According to a recent report from global consulting firm Bain & Company, annual private giving in India grew from $2 billion in 2006 to between $5 and $6 billion in 2010, with corporate giving increasing five-fold to $1.5 billion over the same period, the Wall Street Journal reports.
Last year at the Indian Philanthropy Forum, Bain partner Arpan Sheth presented a report (12 pages, PDF) based on data from 2006 that many members of the country's press subsequently cited as evidence that the country's richest citizens do not give enough to charity. However, Bain's recently released follow-up, India Philanthropy Report 2011 (20 pages, PDF), found that private charitable contributions in India rose from 0.2 percent of GDP in 2006 to between 0.3 and 0.4 percent in 2011, putting it ahead of other emerging economies, including China and Brazil, where charitable giving as a percentage of GDP stand at 0.2 percent and 0.3 percent, respectively.
Despite optimism over the report's findings, the authors conclude — based on interviews with three hundred wealthy individuals — that Indian philanthropy has been limited by donor concerns about transparency and accountability in the NGO sector, a lack of donor awareness of charitable endeavors that match their interests, and, compared to many Western countries, an absence of charity-friendly tax laws.

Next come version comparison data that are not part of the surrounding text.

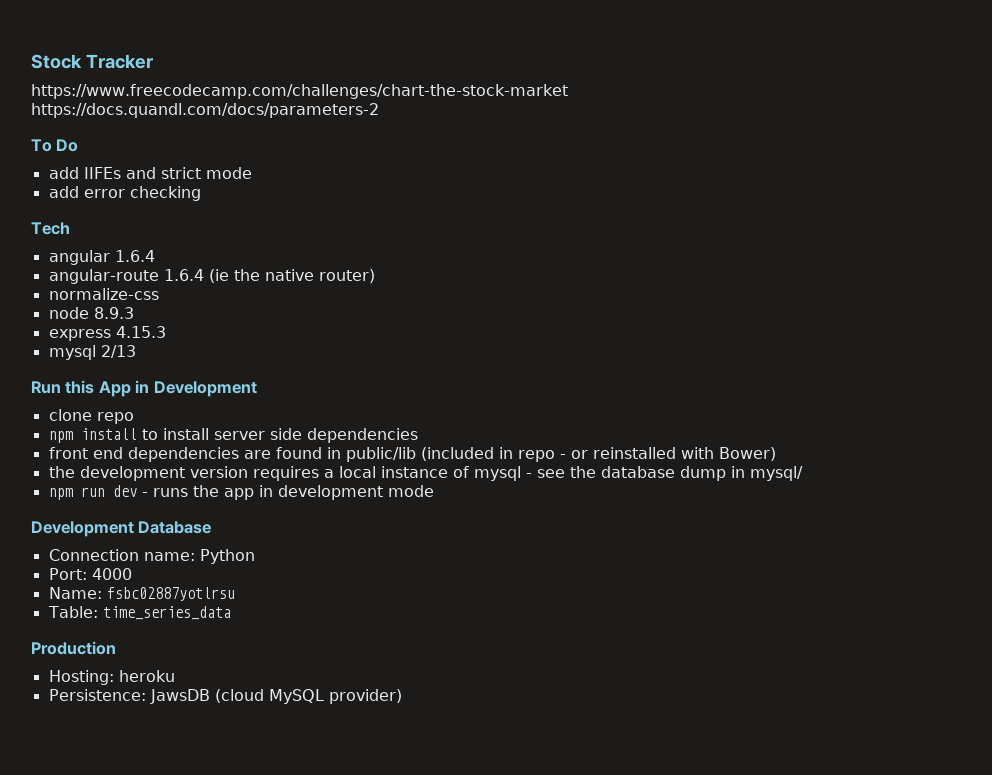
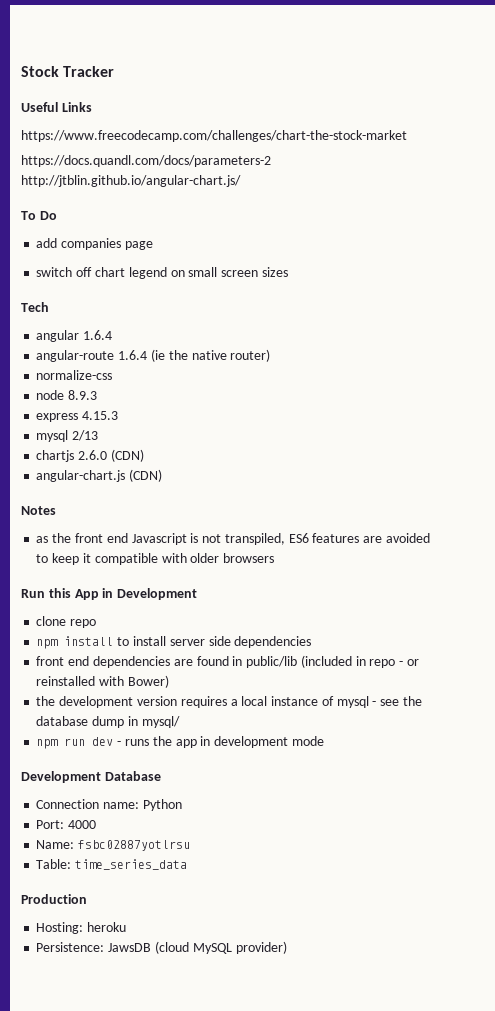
+ Useful Links
- https://docs.quandl.com/docs/parameters-2
+ https://docs.quandl.com/docs/parameters-2 http://jtblin.github.io/angular-chart.js/
- add IIFEs and strict mode
- add error checking
+ add companies page
+ switch off chart legend on small screen sizes
+ chartjs 2.6.0 (CDN)
+ angular-chart.js (CDN)
+ Notes
+ as the front end Javascript is not transpiled, ES6 features are avoided to keep it compatible with older browsers

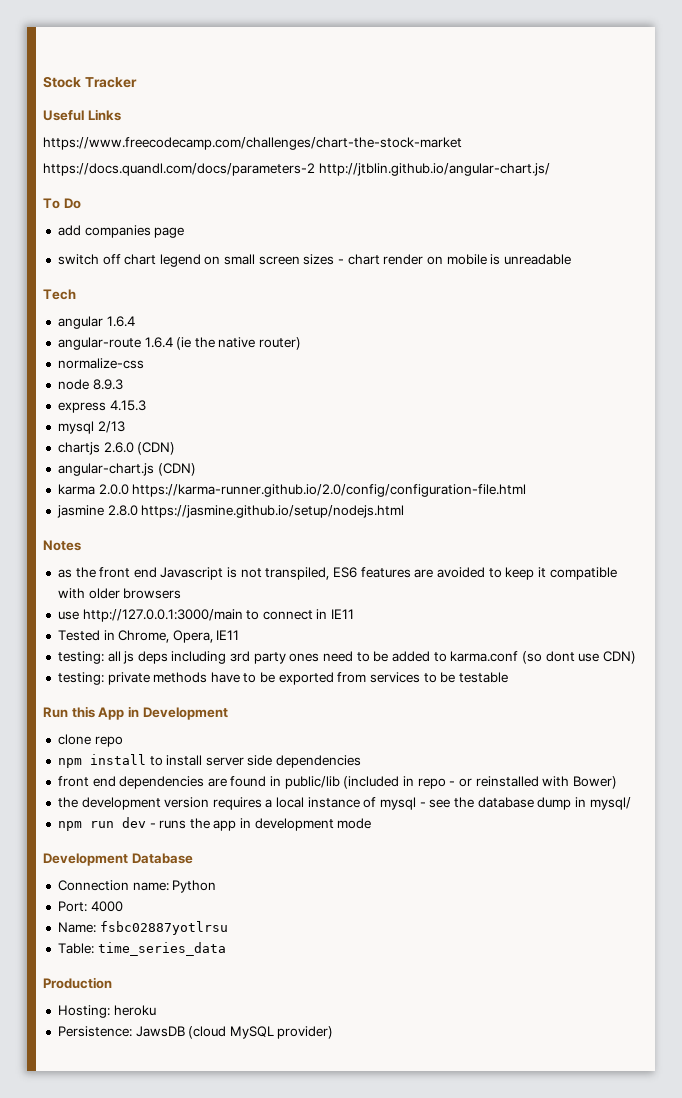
- switch off chart legend on small screen sizes
+ switch off chart legend on small screen sizes - chart render on mobile is unreadable
+ karma 2.0.0 https://karma-runner.github.io/2.0/config/configuration-file.html
+ jasmine 2.8.0 https://jasmine.github.io/setup/nodejs.html
+ use http://127.0.0.1:3000/main to connect in IE11
+ Tested in Chrome, Opera, IE11
+ testing: all js deps includinɡ ɜrd party ones need to be added to karma.conf (so dont use CDN)
+ testing: private methods have to be exported from services to be testable

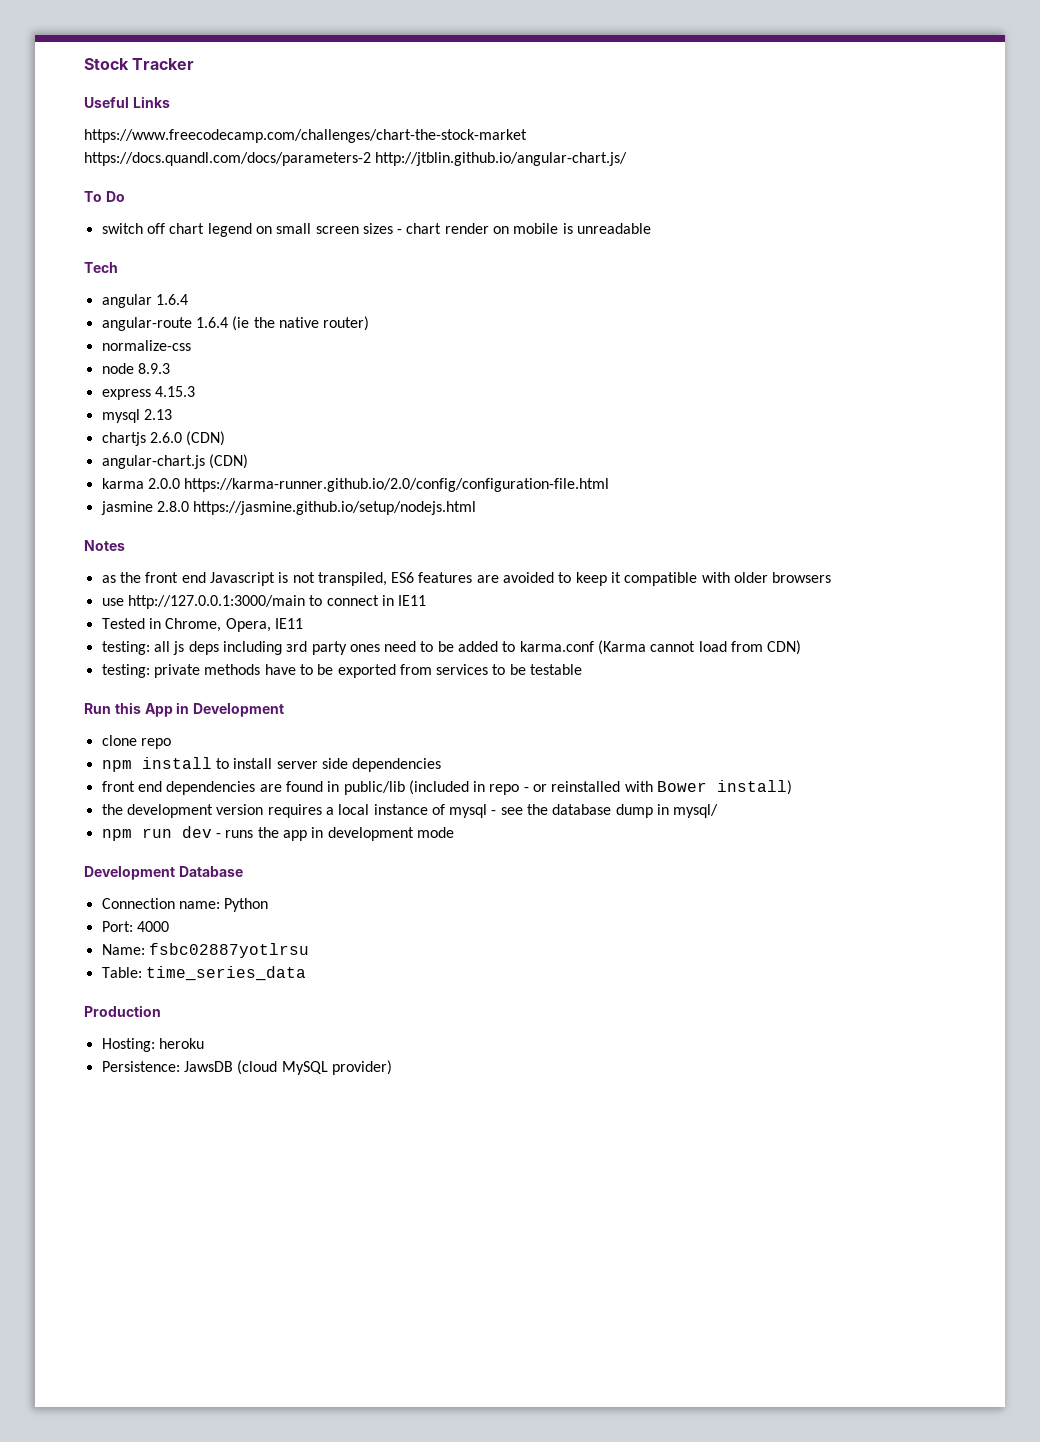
- add companies page
- mysql 2/13
+ mysql 2.13
- testing: all js deps includinɡ ɜrd party ones need to be added to karma.conf (so dont use CDN)
+ testing: all js deps includinɡ ɜrd party ones need to be added to karma.conf (Karma cannot load from CDN)
- front end dependencies are found in public/lib (included in repo - or reinstalled with Bower)
+ front end dependencies are found in public/lib (included in repo - or reinstalled with Bower install)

Indeed, Madhur Singhal, a co-author of the report, said he believes philanthropy in India will not achieve the kind of impact it has in many Western countries as long as charitable contributions by individuals, as a percentage of total giving, remain relatively modest. "The culture of each market is different from the other," Singhal told the Times of India. "In the developed markets, the institutions for giving are also much [more] advanced [than] here in India. But the real disparity is because individual donations in India still constitute only 26 percent of all private charitable contributions [compared with 75 percent in the U.S. and 60 percent in the U.K.]."